The accreditation of the centers and units has a validity of four years, with the aim of providing these institutions with a million euros annually for the former, and five hundred thousand euros for the latter category. Among other benefits of this acknowledgment, according to the former Secretary of State of Research for Research, Development and Innovation, Carmen Vela, are higher financing, priority access to other R&D+i fostering projects and enhanced reputation of the organizations that earn this seal of excellence in Spain, which enjoy preferential visibility to secure other forms of patronage support.

Both the Severo Ochoa Centers of Excellence and the María de Maeztu Units of Excellence are considered “organizational structures that have forerunning, highly competitive research programs,” that are among the best in the world in their respective scientific areas. This is accredited by the international committee of prestigious researchers who carry out the selection every year.

Promote the research done in Spain 

Accredited organizations are also classified by their scientific discipline. Especially noteworthy is the area of Life Sciences, in which the Severo Ochoa status has been conferred on such entities as the Centre for Genomic Regulation (CRG), the Institute for Bioengineering of Catalonia (IBEC), the Centre for Research in Agricultural Genomics, the Institute of Biomedical Research (IRB) or the Spanish National Cancer Research Center, among others. In this field, the María de Maeztu Units include several departments of Pompeu Fabra University (UPF), the CSIC or the Autonomous University of Barcelona (UAB). The program also includes other disciplines such as Social Sciences and Humanities, Mathematics, Experimental Sciences and Engineering.

Recently, the 25 centers and 16 research units of excellence launched the Severo Ochoa-María de Maeztu Alliance (SOMMa), whose main goal is to internationally promote and strengthen the organizations accredited with this distinction, in addition to giving their activities a higher profile. The director of the Centre for Genomic Regulation, Luis Serrano, will head the alliance over the next two years, while the director of the Barcelona Graduate School of Economics, Teresa García-Milà, will be its vice-president.


Source: Ministry of Economy and Competitiveness

“In science, alliances are always positive. Joining forces at all levels enriches the R&D+i ecosystem,” said Serrano during the presentation, where he also expressed his will for the initiative to be useful in attracting talent and fostering science in Spain. Carmen Vela, former Secretary of State for Research, who chaired SOMMa’s founding session, ensured listeners that the future of R&D is “in the convergence of technologies, methodologies and disciplines capable of carrying out ambitious projects that are the result of cooperation among centers, units and teams of different institutions.” In her view, the alliance will help strengthen the bonds between the different entities accredited as centers and units of excellence.
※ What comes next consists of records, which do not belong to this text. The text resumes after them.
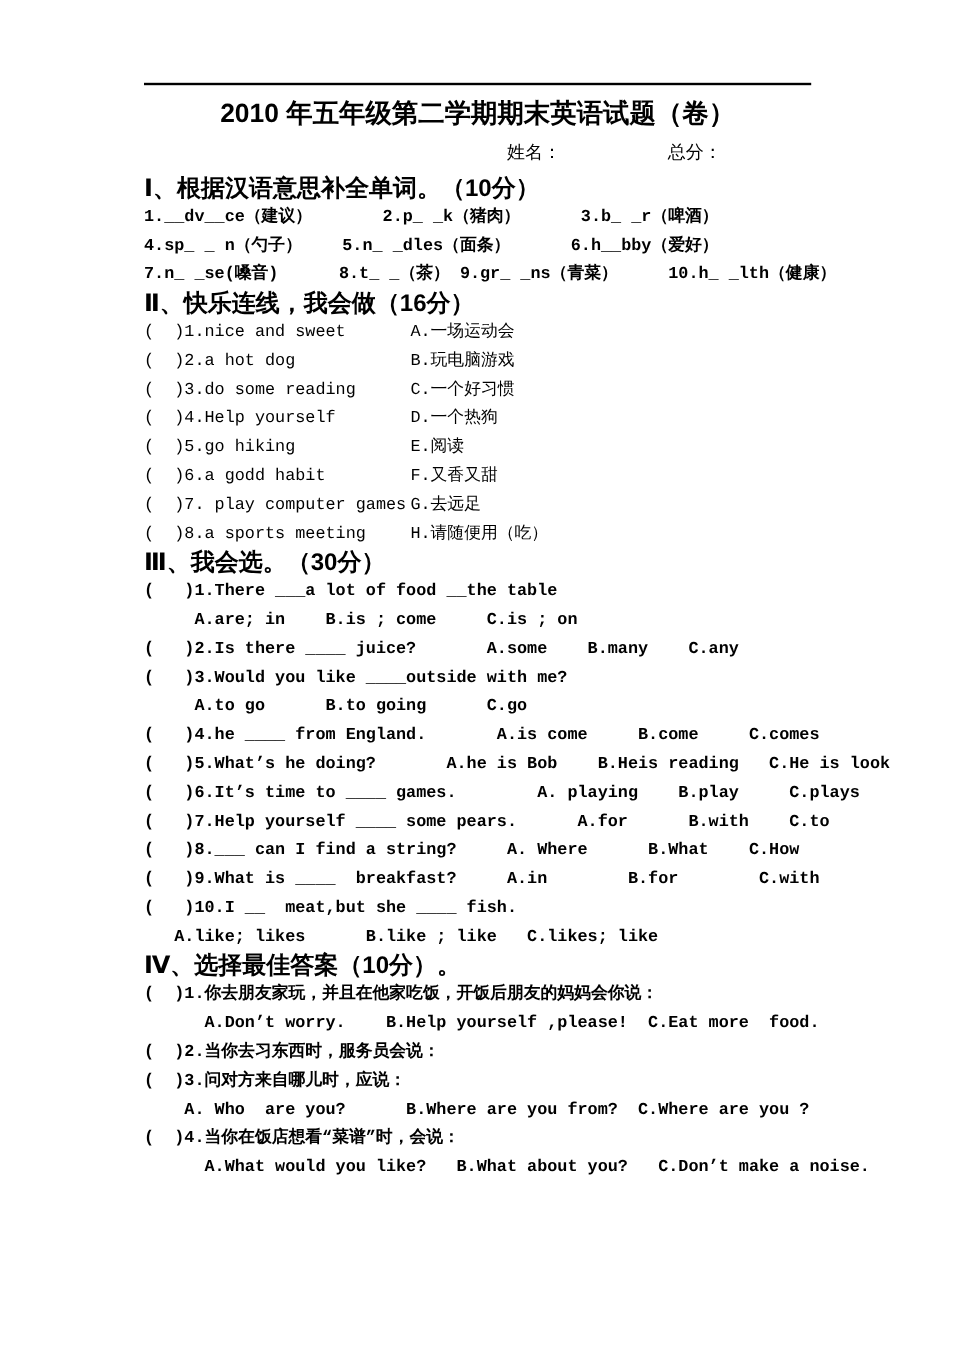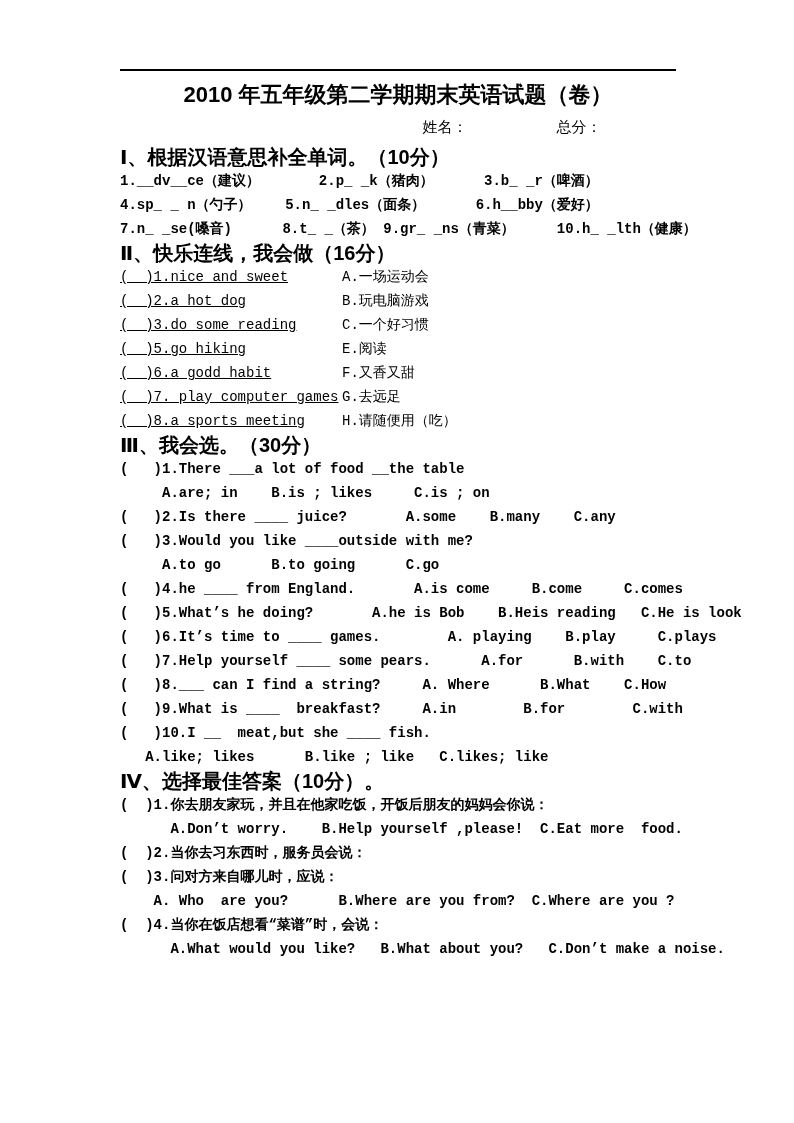--- a/index.html
+++ b/index.html
@@ -52,21 +52,21 @@
     white-space: pre;
   }
   .heading.first { margin-top: 4px; }
   .line {
     line-height: 24px;
     white-space: pre;
     font-size: 14px;
     font-weight: bold;
   }
   .mrow { display: flex; line-height: 24px; }
-  .mleft { width: 222px; white-space: pre; text-decoration: underline; }
+  .mleft { width: 222px; white-space: pre; }
   .mright { white-space: pre; }
 </style>
 </head>
 <body>
 
 <div class="rule"></div>
 
 <div class="doc">
 
   <h1 class="title">2010 年五年级第二学期期末英语试题（卷）</h1>
@@ -88,39 +88,43 @@
   </div>
   <div class="mrow">
     <span class="mleft">(  )2.a hot dog</span>
     <span class="mright">B.玩电脑游戏</span>
   </div>
   <div class="mrow">
     <span class="mleft">(  )3.do some reading</span>
     <span class="mright">C.一个好习惯</span>
   </div>
   <div class="mrow">
+    <span class="mleft">(  )4.Help yourself</span>
+    <span class="mright">D.一个热狗</span>
+  </div>
+  <div class="mrow">
     <span class="mleft">(  )5.go hiking</span>
     <span class="mright">E.阅读</span>
   </div>
   <div class="mrow">
     <span class="mleft">(  )6.a godd habit</span>
     <span class="mright">F.又香又甜</span>
   </div>
   <div class="mrow">
     <span class="mleft">(  )7. play computer games</span>
     <span class="mright">G.去远足</span>
   </div>
   <div class="mrow">
     <span class="mleft">(  )8.a sports meeting</span>
     <span class="mright">H.请随便用（吃）</span>
   </div>
 
   <div class="heading">Ⅲ、我会选。（30分）</div>
   <div class="line">(   )1.There ___a lot of food __the table</div>
-  <div class="line">     A.are; in    B.is ; likes     C.is ; on</div>
+  <div class="line">     A.are; in    B.is ; come     C.is ; on</div>
   <div class="line">(   )2.Is there ____ juice?       A.some    B.many    C.any</div>
   <div class="line">(   )3.Would you like ____outside with me?</div>
   <div class="line">     A.to go      B.to going      C.go</div>
   <div class="line">(   )4.he ____ from England.       A.is come     B.come     C.comes</div>
   <div class="line">(   )5.What’s he doing?       A.he is Bob    B.Heis reading   C.He is look</div>
   <div class="line">(   )6.It’s time to ____ games.        A. playing    B.play     C.plays</div>
   <div class="line">(   )7.Help yourself ____ some pears.      A.for      B.with    C.to</div>
   <div class="line">(   )8.___ can I find a string?     A. Where      B.What    C.How</div>
   <div class="line">(   )9.What is ____  breakfast?     A.in        B.for        C.with</div>
   <div class="line">(   )10.I __  meat,but she ____ fish.</div>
SOMMa (www.somma.es) will be made up of a number of working teams that will join forces to improve the visibility, cooperation, scientific policy, dissemination or sustainability of the various projects. Another of its missions will be to organize future editions of the 100xCiencia conferences, the first running of which was held in La Palma in 2015. The second one took place several weeks ago in Alicante. And the third one will take place in Madrid in November 2018 (details of the meeting will be published at www.somma.es/events).

In short, the initiative seeks to boost the national and international visibility of the research performed in Spain, promote the exchange of knowledge, technology—including the dissemination of technological cores—and best practices among its members and the rest of the scientific community, collaborate with other R&D centers in Spain and participate in scientific policy at the domestic and European levels.